■ WHAT TO PRODUCE ■
Transcribe the full listing with no word altered.
--------------------------------
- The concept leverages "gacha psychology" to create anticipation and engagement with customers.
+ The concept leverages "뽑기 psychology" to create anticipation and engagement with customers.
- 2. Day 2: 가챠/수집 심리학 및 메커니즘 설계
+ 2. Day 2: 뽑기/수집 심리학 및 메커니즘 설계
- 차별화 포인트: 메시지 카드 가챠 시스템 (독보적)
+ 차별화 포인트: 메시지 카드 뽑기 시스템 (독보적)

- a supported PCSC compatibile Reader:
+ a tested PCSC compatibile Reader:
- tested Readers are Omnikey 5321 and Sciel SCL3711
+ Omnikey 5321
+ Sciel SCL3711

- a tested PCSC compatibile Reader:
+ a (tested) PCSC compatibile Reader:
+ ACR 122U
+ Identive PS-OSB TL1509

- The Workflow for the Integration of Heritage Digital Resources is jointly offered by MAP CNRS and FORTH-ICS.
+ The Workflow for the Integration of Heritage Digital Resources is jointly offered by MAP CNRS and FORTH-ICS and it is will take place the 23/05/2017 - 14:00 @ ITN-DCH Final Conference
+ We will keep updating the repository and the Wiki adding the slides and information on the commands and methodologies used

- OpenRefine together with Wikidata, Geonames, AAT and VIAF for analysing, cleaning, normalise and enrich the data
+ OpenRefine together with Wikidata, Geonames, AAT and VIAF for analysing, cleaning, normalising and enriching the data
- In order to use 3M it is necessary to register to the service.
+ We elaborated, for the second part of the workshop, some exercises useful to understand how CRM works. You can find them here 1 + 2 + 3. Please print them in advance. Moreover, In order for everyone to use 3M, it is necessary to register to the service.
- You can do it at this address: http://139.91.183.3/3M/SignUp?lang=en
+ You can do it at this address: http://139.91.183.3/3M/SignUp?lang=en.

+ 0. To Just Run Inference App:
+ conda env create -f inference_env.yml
--------------------------------
■ EXERCISE OUTPUT ■
- The concept leverages "gacha psychology" to create anticipation and engagement with customers.
+ The concept leverages "뽑기 psychology" to create anticipation and engagement with customers.
- 2. Day 2: 가챠/수집 심리학 및 메커니즘 설계
+ 2. Day 2: 뽑기/수집 심리학 및 메커니즘 설계
- 차별화 포인트: 메시지 카드 가챠 시스템 (독보적)
+ 차별화 포인트: 메시지 카드 뽑기 시스템 (독보적)

- a supported PCSC compatibile Reader:
+ a tested PCSC compatibile Reader:
- tested Readers are Omnikey 5321 and Sciel SCL3711
+ Omnikey 5321
+ Sciel SCL3711

- a tested PCSC compatibile Reader:
+ a (tested) PCSC compatibile Reader:
+ ACR 122U
+ Identive PS-OSB TL1509

- The Workflow for the Integration of Heritage Digital Resources is jointly offered by MAP CNRS and FORTH-ICS.
+ The Workflow for the Integration of Heritage Digital Resources is jointly offered by MAP CNRS and FORTH-ICS and it is will take place the 23/05/2017 - 14:00 @ ITN-DCH Final Conference
+ We will keep updating the repository and the Wiki adding the slides and information on the commands and methodologies used

- OpenRefine together with Wikidata, Geonames, AAT and VIAF for analysing, cleaning, normalise and enrich the data
+ OpenRefine together with Wikidata, Geonames, AAT and VIAF for analysing, cleaning, normalising and enriching the data
- In order to use 3M it is necessary to register to the service.
+ We elaborated, for the second part of the workshop, some exercises useful to understand how CRM works. You can find them here 1 + 2 + 3. Please print them in advance. Moreover, In order for everyone to use 3M, it is necessary to register to the service.
- You can do it at this address: http://139.91.183.3/3M/SignUp?lang=en
+ You can do it at this address: http://139.91.183.3/3M/SignUp?lang=en.

+ 0. To Just Run Inference App:
+ conda env create -f inference_env.yml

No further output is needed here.